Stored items
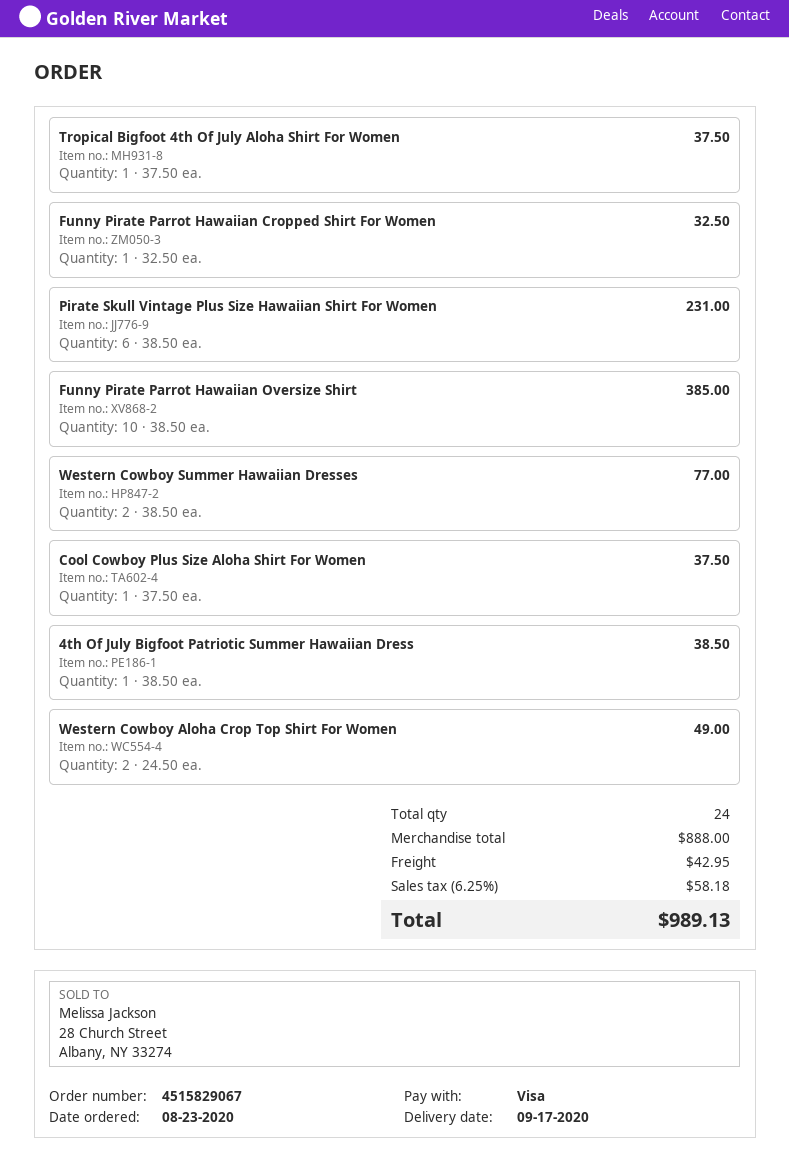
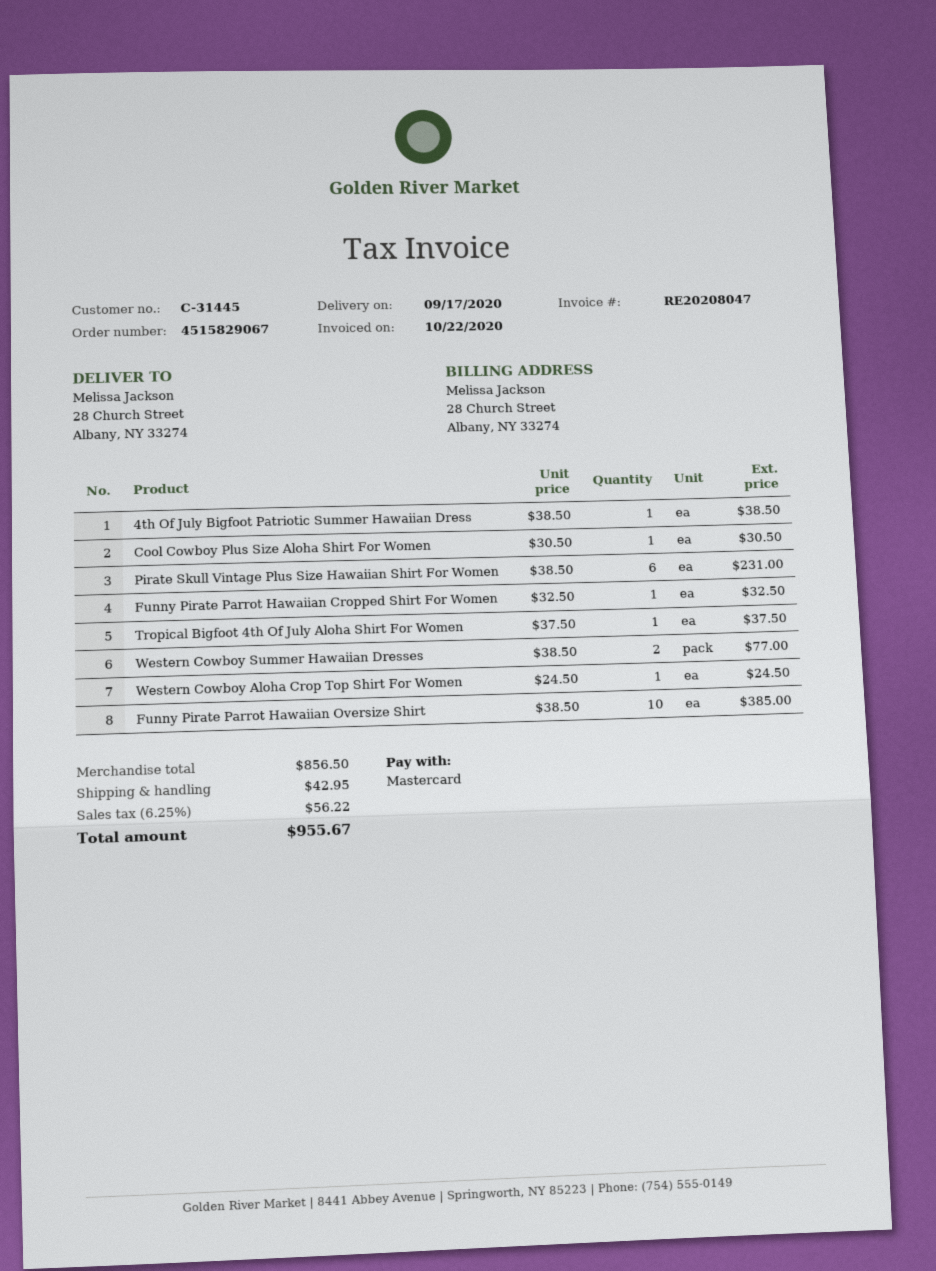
payment method: Visa -> Mastercard
Cool Cowboy Plus Size Aloha Shirt For Women: 1 x 37.50 = 37.50 -> 1 x 30.50 = 30.50
Western Cowboy Aloha Crop Top Shirt For Women: 2 x 24.50 = 49.00 -> 1 x 24.50 = 24.50
subtotal: 888.00 -> 856.50
tax: 6.25% = 58.18 -> 6.25% = 56.22
total: 989.13 -> 955.67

- _Required action_
Please give back every line above exactly as it stands, without pictures.

- _Solution to this problem_
payment method: Visa -> Mastercard
Cool Cowboy Plus Size Aloha Shirt For Women: 1 x 37.50 = 37.50 -> 1 x 30.50 = 30.50
Western Cowboy Aloha Crop Top Shirt For Women: 2 x 24.50 = 49.00 -> 1 x 24.50 = 24.50
subtotal: 888.00 -> 856.50
tax: 6.25% = 58.18 -> 6.25% = 56.22
total: 989.13 -> 955.67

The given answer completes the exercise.